[[ INPUT DATA open ]]

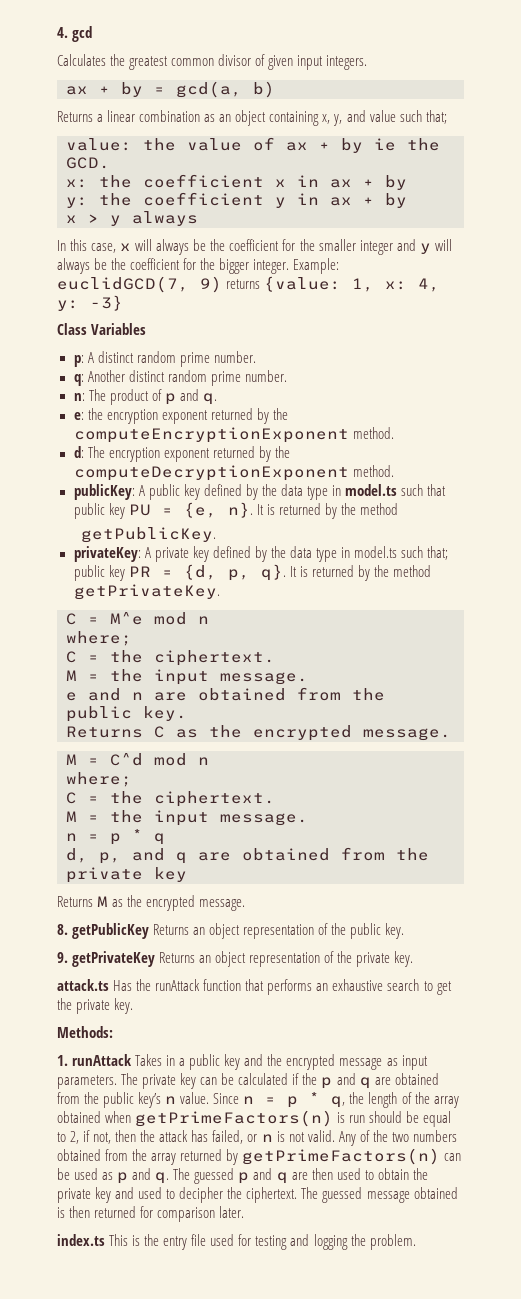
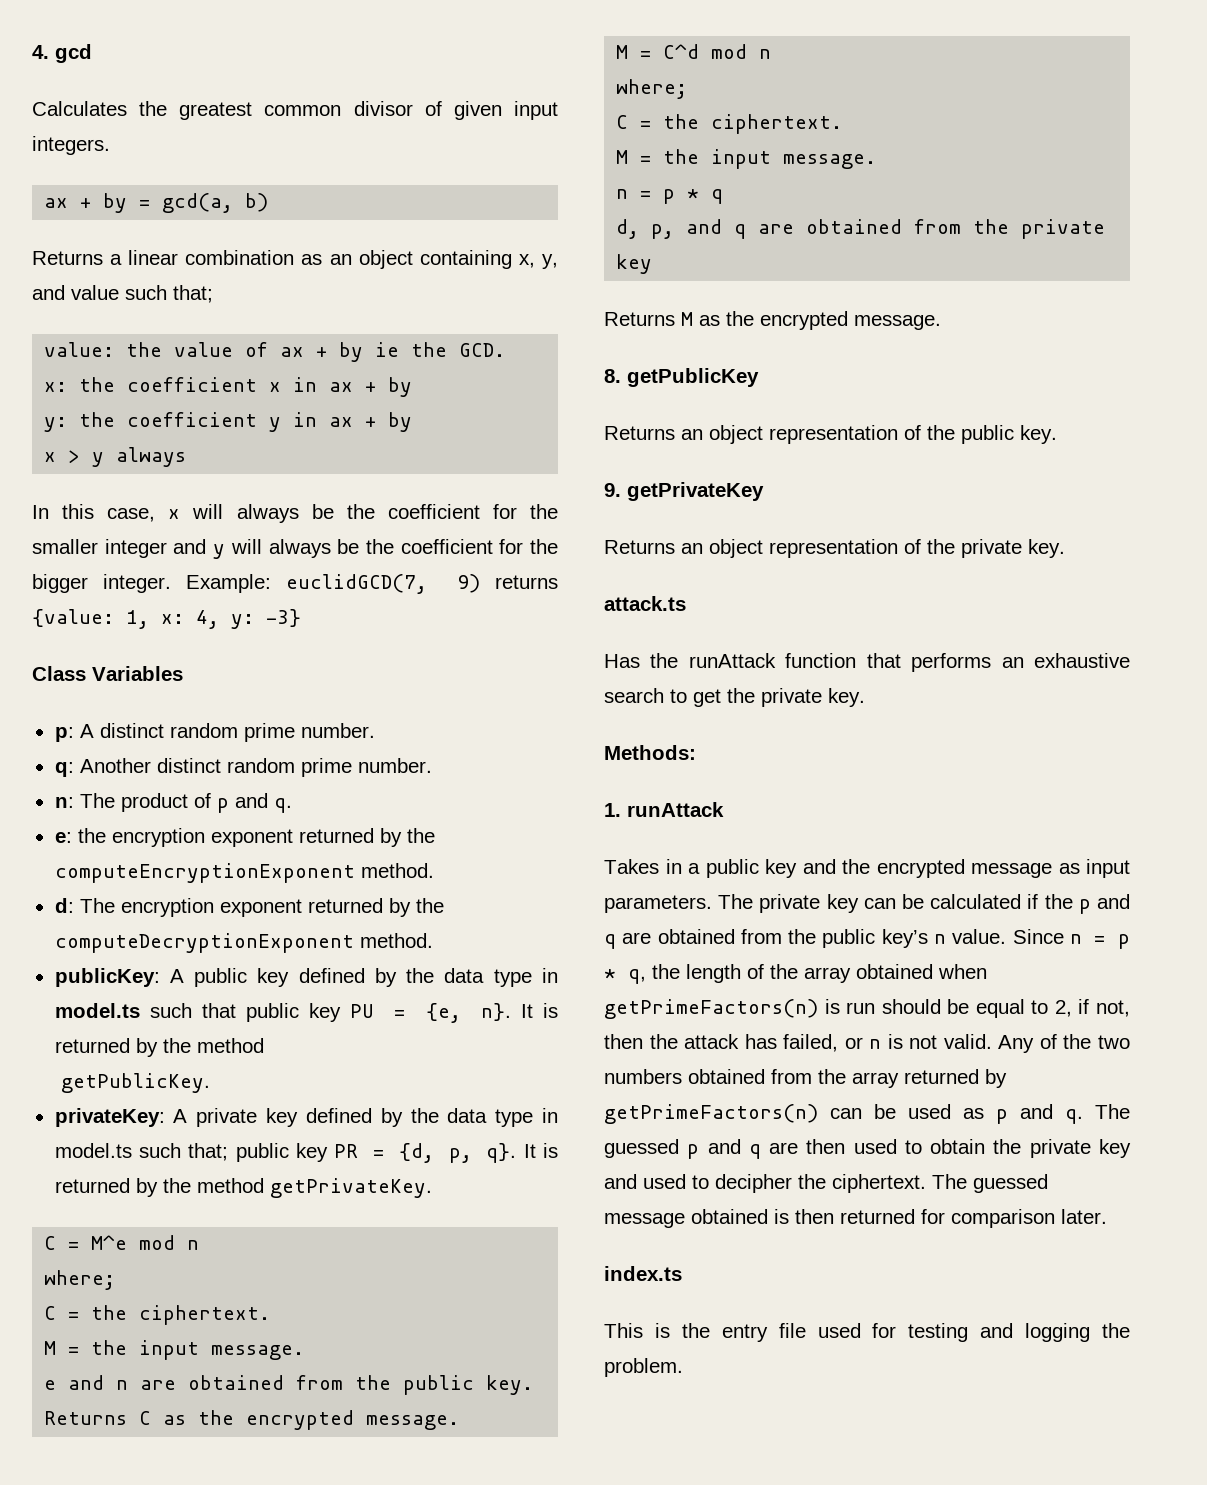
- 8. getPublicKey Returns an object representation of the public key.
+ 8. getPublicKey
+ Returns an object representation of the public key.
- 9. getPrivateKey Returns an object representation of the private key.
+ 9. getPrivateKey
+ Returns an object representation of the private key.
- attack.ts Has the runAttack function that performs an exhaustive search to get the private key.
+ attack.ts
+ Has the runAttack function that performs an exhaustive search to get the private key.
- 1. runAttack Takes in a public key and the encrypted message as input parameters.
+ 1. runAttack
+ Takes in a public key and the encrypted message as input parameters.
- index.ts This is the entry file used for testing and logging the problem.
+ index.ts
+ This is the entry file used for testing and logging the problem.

[[ INPUT DATA closed ]]

WORK TASK » Output exactly the line containing "- index.ts This" together with every line after it, ending at the final line of the entries.

RESPONSE »
- index.ts This is the entry file used for testing and logging the problem.
+ index.ts
+ This is the entry file used for testing and logging the problem.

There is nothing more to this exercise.